Jullie zijn dus pessimistisch over de toekomst van de film?
DiCaprio: Toch niet, hoor. Je hoort mensen wel eens nostalgisch doen over de gouden eeuw van Hollywood, maar ik heb niet de indruk dat die al voorbij is. Het medium film is nog maar 100 jaar oud – ik ben heel nieuwsgierig hoe het er over een paar honderd jaar zal uitzien.
Swank: Meneer is al zeker van een reïncarnatie, of zo.
DiCaprio: Da’s al geregeld, ja. (lacht)
Mag je je bekendheid gebruiken voor politieke doeleinden?
DiCaprio: Natuurlijk wel! Het is niet omdat we publieke personen zijn, dat we onze mond niet mogen opentrekken, hé. Ik heb John Kerry in elk geval openlijk gesteund tijdens de laatste presidentsverkiezingen. Ik ben nogal milieubewust en ik wou jonge mensen wijzen op een onderwerp dat zo goed als verzwegen werd.
Foxx: Ik zie ook niet in wat er fout zou kunnen zijn aan je invloed aanwenden voor de goede zaak. Invloed wordt meestal voor het omgekeerde gebruikt.
Het Amerikaanse publiek zou vooral tegen ‘Hollywood liberals’ hebben gestemd tijdens de voorbije presidentsverkiezingen.
Swank: Ik vind dat een interessant fenomeen. Mensen willen onze meningen lezen in The Enquirer, maar als ze het niet met ons eens zijn, hoor je plots dat ‘acteurs hun plaats moeten kennen’. Enfin: ze mogen over ons zeggen wat ze willen. Zolang er maar geen blacklist wordt aangelegd.
Foxx: O nee, vooral geen blacklist. Het woord alleen al!

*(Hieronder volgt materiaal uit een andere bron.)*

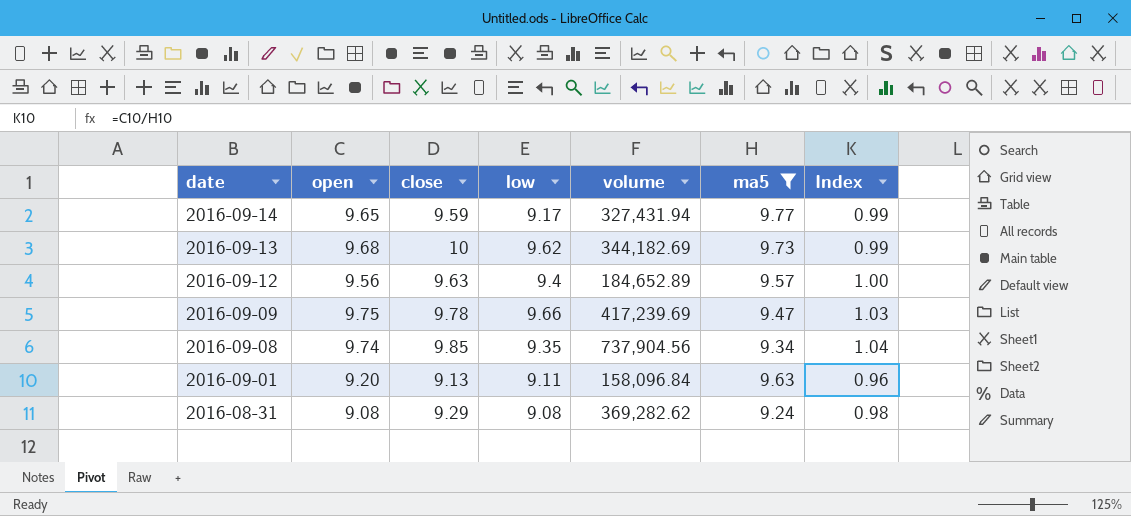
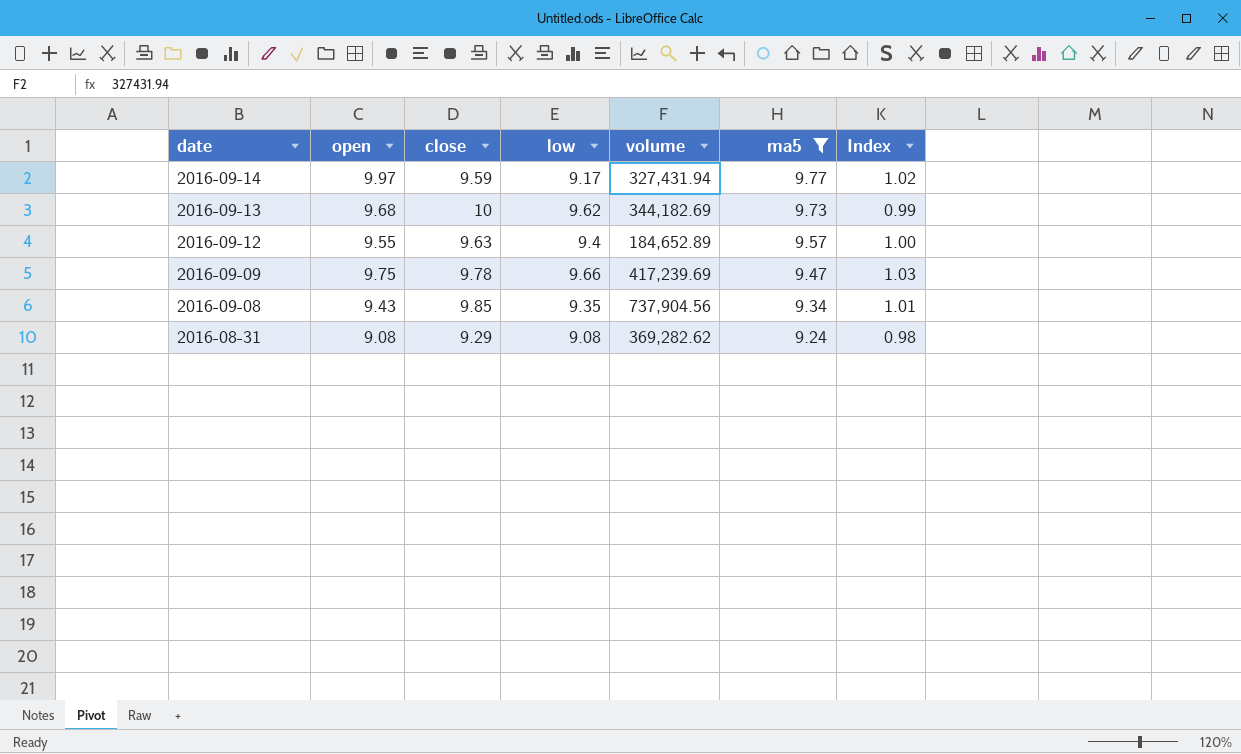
row 2016-09-01: 9.20 | 9.13 | 9.11 | 158,096.84 | 9.63 | 0.96 -> none
2016-09-14 | open: 9.65 -> 9.97
2016-09-14 | Index: 0.99 -> 1.02
2016-09-12 | open: 9.56 -> 9.55
2016-09-08 | open: 9.74 -> 9.43
2016-09-08 | Index: 1.04 -> 1.01

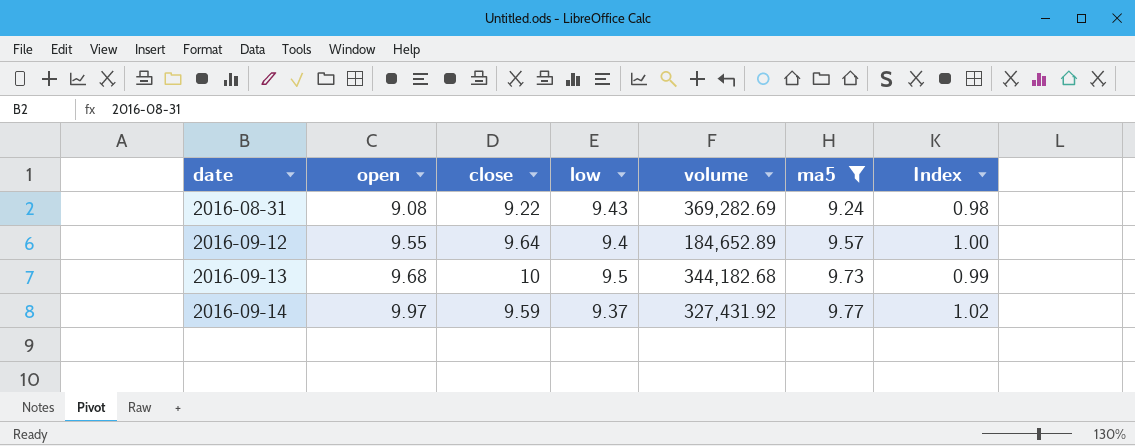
row order: date descending -> date ascending
row 2016-09-09: 9.75 | 9.78 | 9.66 | 417,239.69 | 9.47 | 1.03 -> none
row 2016-09-08: 9.43 | 9.85 | 9.35 | 737,904.56 | 9.34 | 1.01 -> none
2016-08-31 | close: 9.29 -> 9.22
2016-08-31 | low: 9.08 -> 9.43
2016-08-31 | volume: 369,282.62 -> 369,282.69
2016-09-12 | close: 9.63 -> 9.64
2016-09-13 | low: 9.62 -> 9.5
2016-09-13 | volume: 344,182.69 -> 344,182.68
2016-09-14 | low: 9.17 -> 9.37
2016-09-14 | volume: 327,431.94 -> 327,431.92

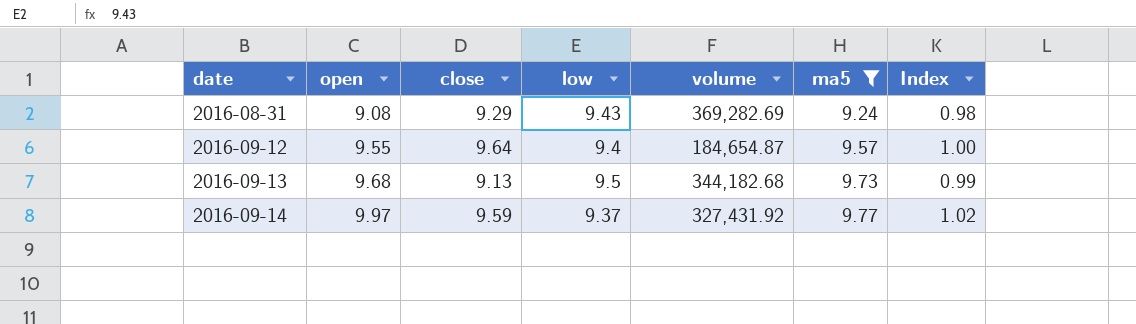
2016-08-31 | close: 9.22 -> 9.29
2016-09-12 | volume: 184,652.89 -> 184,654.87
2016-09-13 | close: 10 -> 9.13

We hebben het – raar maar waar – nog niet echt over de Academy Awards gehad. Jamie, wat dacht jij toen Denzel Washington en Halle Berry als eerst zwarte acteur/actrice een oscar wonnen?
Foxx: Het gaf me hoop, man, en de hele zwarte gemeenschap met mij. Zo’n eerste zwarte oscar heeft een enorme symboolwaarde. Het doet mensen in chocoladesteden als Chi-Town en Dallas inzien dat de dingen aan het veranderen zijn. En het wordt er niet slechter op, integendeel. Ik was onlangs in Washington om er een vertoning van Ray bij te wonen voor de Black Caucus. Nadien riep een jonge kerel ‘Yo, Foxx, denk je dat je een schouderklopje krijgt van Oscar?’ Dat was mooi. Ik herinner me nog een gesprek met Denzel van een paar jaar geleden, toen hij met The Hurricane net buiten de prijzen was gevallen. ‘Je hebt geen oscar gewonnen, maar een omar’, zei ik. ‘Omars worden uitgereikt door zwarten in de straat en door coole blanken die je wél naar waarde weten te schatten.’
Iedereen van jullie weet intussen hoe een oscarnominatie voelt. Plak er eens drie woorden op.
Winslet: Overweldigend, overweldigend en û euh û overweldigend. (lacht) Alleen al het feit dat ik vandaag in dit gezelschap mag zitten. Dat is gewoon… te mooi voor woorden. Ik weet nog dat Whoopi Goldberg de Academy Awards presenteerde toen ik jong was. Op het einde van de show zei ze ‘Voor alle tieners die zich op dit ogenblik afvragen of ze ooit in dit auditorium kunnen zitten: jawel, het is mogelijk. Er is een kans.’ En bij het besef dat ik die kans gekregen heb, kan ik me alleen maar geweldig dankbaar voelen.
DiCaprio: And… Cut! It’s a wrap, ladies and gentlemen.